He closed his eyes. This was the crux of it, and he had to figure out how to undo it. He could no longer remember what Jessica had told him to say, although he was certain it had been good advice. “Elena, I'm—”

“Don't you dare tell me you're sorry! Everything I ever said to you, everything I thought you were to me, it's all been a lie. Do you think you're the only person who's had a bad time of it, who's felt betrayed and alone? Like there's nothing—” She broke off, turning to the wall, and he realized she was swallowing a sob.

He knew what to say this time. “I was drunk that night, Lanie. I didn't mean any of it.”

“That's always such a good excuse for you, isn't it?” she spat, furious. “Too drunk to know any better. Too fucking drunk to
mean it.
To mean that you'd only been friends with me because I was
pathetic
and nobody else liked me. That I'd done nothing but nag you for seven years, that if you had to have a
surrogate wife
I'd be the last woman you'd choose. That I only got this job because you had to do a favor for your dead friend!”

Jessica had left out that last one. “I didn't mean any of it, Elena.” He stood his ground, refusing to flinch from her anger. “And whether or not you can hear it right now, I am sorry for saying it.”

“I'm sorry, too.” The tears had stopped, but her breathing was still shallow. “I'm sorry I trusted you. I'm sorry I presumed we were ever friends. I'm sorry I never saw you for what you really are.”
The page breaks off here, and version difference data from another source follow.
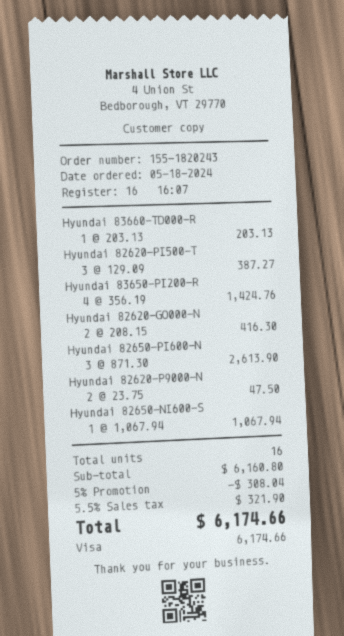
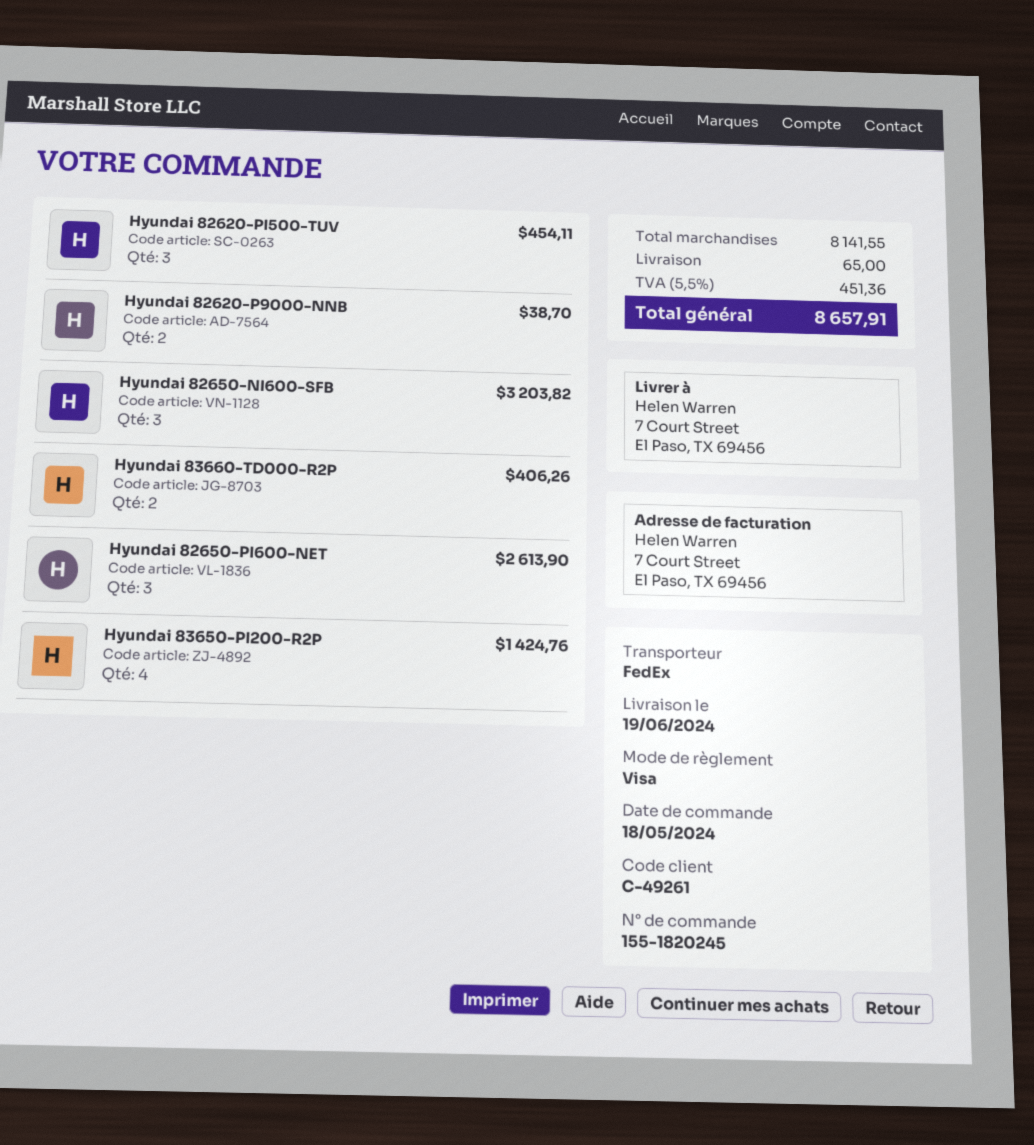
order number: 155-1820243 -> 155-1820245
Hyundai 83660-TD000-R: 1 for 203.13 -> 2 for 406.26
Hyundai 82620-PI500-T: 3 for 387.27 -> 3 for 454.11
Hyundai 82620-GO000-N: 2 for 416.30 -> none
Hyundai 82620-P9000-N: 2 for 47.50 -> 2 for 38.70
Hyundai 82650-NI600-S: 1 for 1067.94 -> 3 for 3203.82
subtotal: 6160.80 -> 8141.55
discount: 5% = 308.04 -> none
shipping: none -> 65.00
tax: 5.5% = 321.90 -> 5.5% = 451.36
total: 6174.66 -> 8657.91

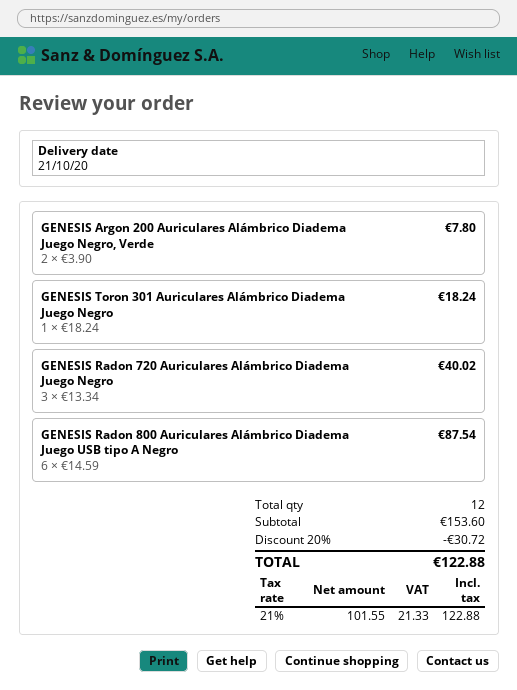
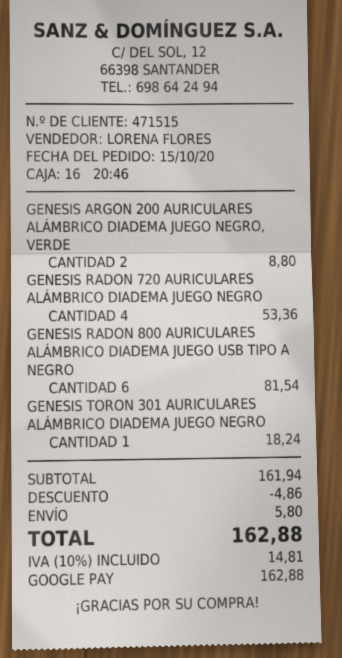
GENESIS Argon 200 Auriculares Alámbrico Diadema Juego Negro, Verde: 2 for 7.80 -> 2 for 8.80
GENESIS Radon 720 Auriculares Alámbrico Diadema Juego Negro: 3 for 40.02 -> 4 for 53.36
GENESIS Radon 800 Auriculares Alámbrico Diadema Juego USB tipo A Negro: 6 for 87.54 -> 6 for 81.54
subtotal: 153.60 -> 161.94
discount: 30.72 -> 4.86
shipping: none -> 5.80
tax: 21% = 21.33 -> 10% = 14.81
total: 122.88 -> 162.88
A throat cleared, and Greg turned to see Zajec looking in from the other ship's cabin. He had painted his face with polite disinterest, although Greg had no doubt he had heard every word. Unlike Elena, though, Zajec would not have found Greg's confession a surprise. Greg thought he had known all along.

“I apologize for interrupting,” Zajec said, “but I have found something I believe is of interest.”

Elena was looking at him, brusquely brushing the tears from her cheeks. “What is it?”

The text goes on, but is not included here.